**AIM OF THE TASK:**
Extract each line holding the word "baypax" from the entries.

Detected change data
※ ※ ※

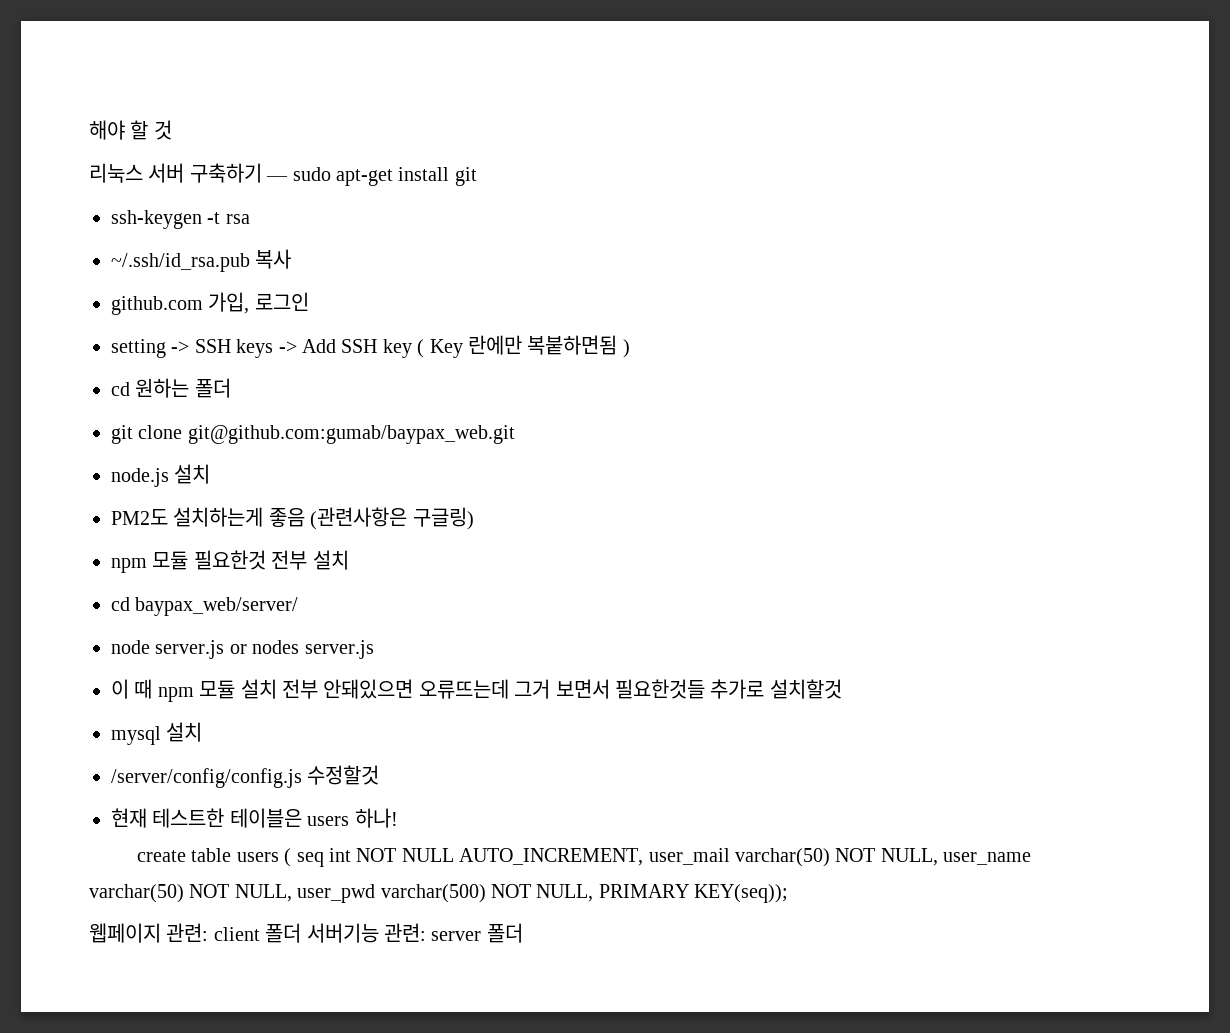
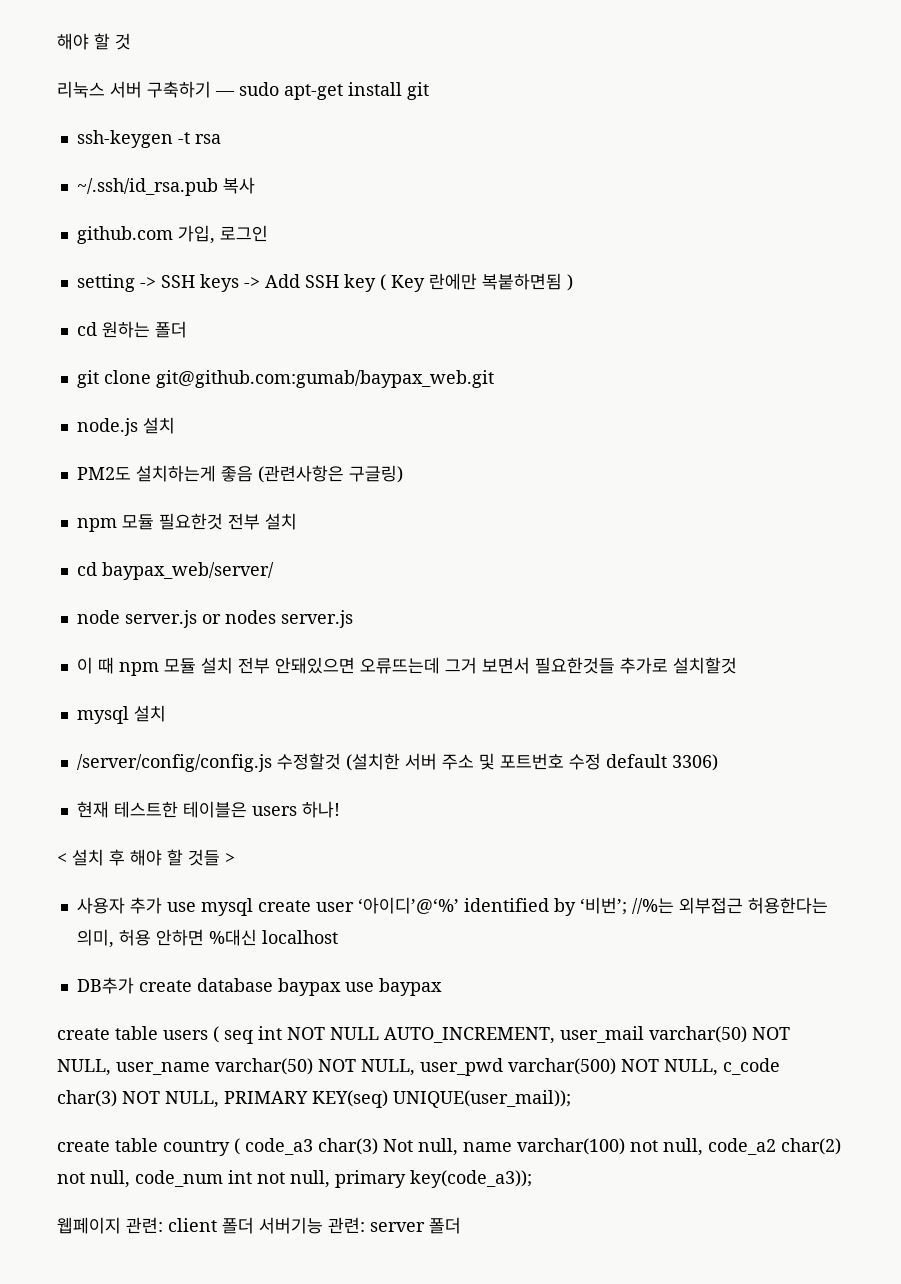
- /server/config/config.js 수정할것
+ /server/config/config.js 수정할것 (설치한 서버 주소 및 포트번호 수정 default 3306)
+ < 설치 후 해야 할 것들 >
+ 사용자 추가 use mysql create user ‘아이디’@‘%’ identified by ‘비번’; //%는 외부접근 허용한다는 의미, 허용 안하면 %대신 localhost
+ DB추가 create database baypax use baypax
- create table users ( seq int NOT NULL AUTO_INCREMENT, user_mail varchar(50) NOT NULL, user_name varchar(50) NOT NULL, user_pwd varchar(500) NOT NULL, PRIMARY KEY(seq));
+ create table users ( seq int NOT NULL AUTO_INCREMENT, user_mail varchar(50) NOT NULL, user_name varchar(50) NOT NULL, user_pwd varchar(500) NOT NULL, c_code char(3) NOT NULL, PRIMARY KEY(seq) UNIQUE(user_mail));
+ create table country ( code_a3 char(3) Not null, name varchar(100) not null, code_a2 char(2) not null, code_num int not null, primary key(code_a3));

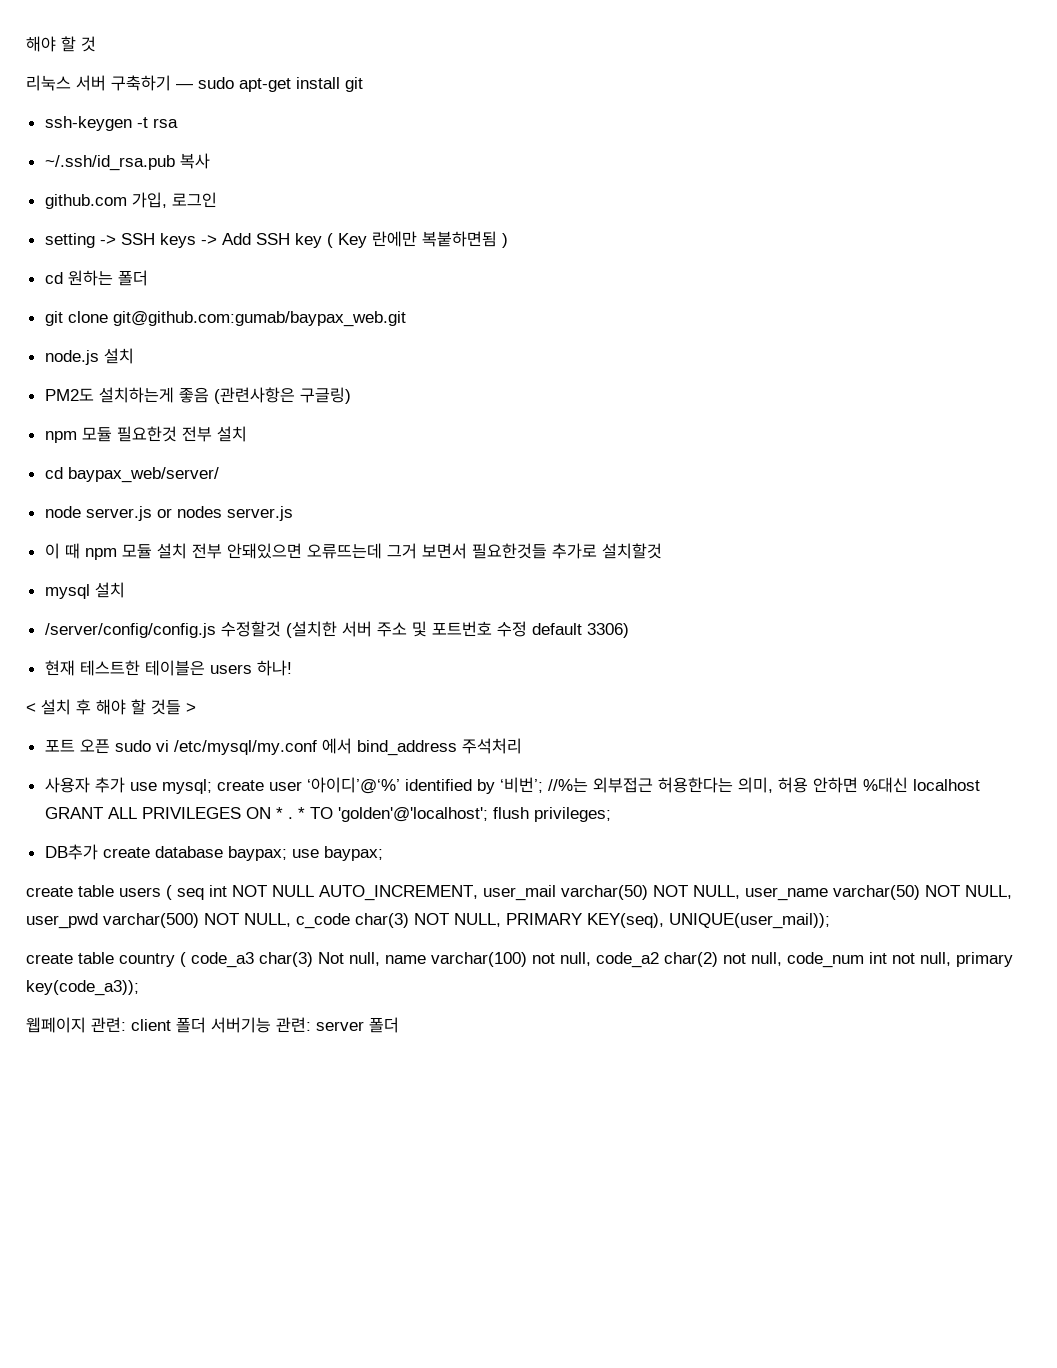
+ 포트 오픈 sudo vi /etc/mysql/my.conf 에서 bind_address 주석처리
- 사용자 추가 use mysql create user ‘아이디’@‘%’ identified by ‘비번’; //%는 외부접근 허용한다는 의미, 허용 안하면 %대신 localhost
+ 사용자 추가 use mysql; create user ‘아이디’@‘%’ identified by ‘비번’; //%는 외부접근 허용한다는 의미, 허용 안하면 %대신 localhost GRANT ALL PRIVILEGES ON * . * TO 'golden'@'localhost'; flush privileges;
- DB추가 create database baypax use baypax
+ DB추가 create database baypax; use baypax;
- create table users ( seq int NOT NULL AUTO_INCREMENT, user_mail varchar(50) NOT NULL, user_name varchar(50) NOT NULL, user_pwd varchar(500) NOT NULL, c_code char(3) NOT NULL, PRIMARY KEY(seq) UNIQUE(user_mail));
+ create table users ( seq int NOT NULL AUTO_INCREMENT, user_mail varchar(50) NOT NULL, user_name varchar(50) NOT NULL, user_pwd varchar(500) NOT NULL, c_code char(3) NOT NULL, PRIMARY KEY(seq), UNIQUE(user_mail));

※ ※ ※

**RESPONSE TO THIS TASK:**
+ DB추가 create database baypax use baypax
- DB추가 create database baypax use baypax
+ DB추가 create database baypax; use baypax;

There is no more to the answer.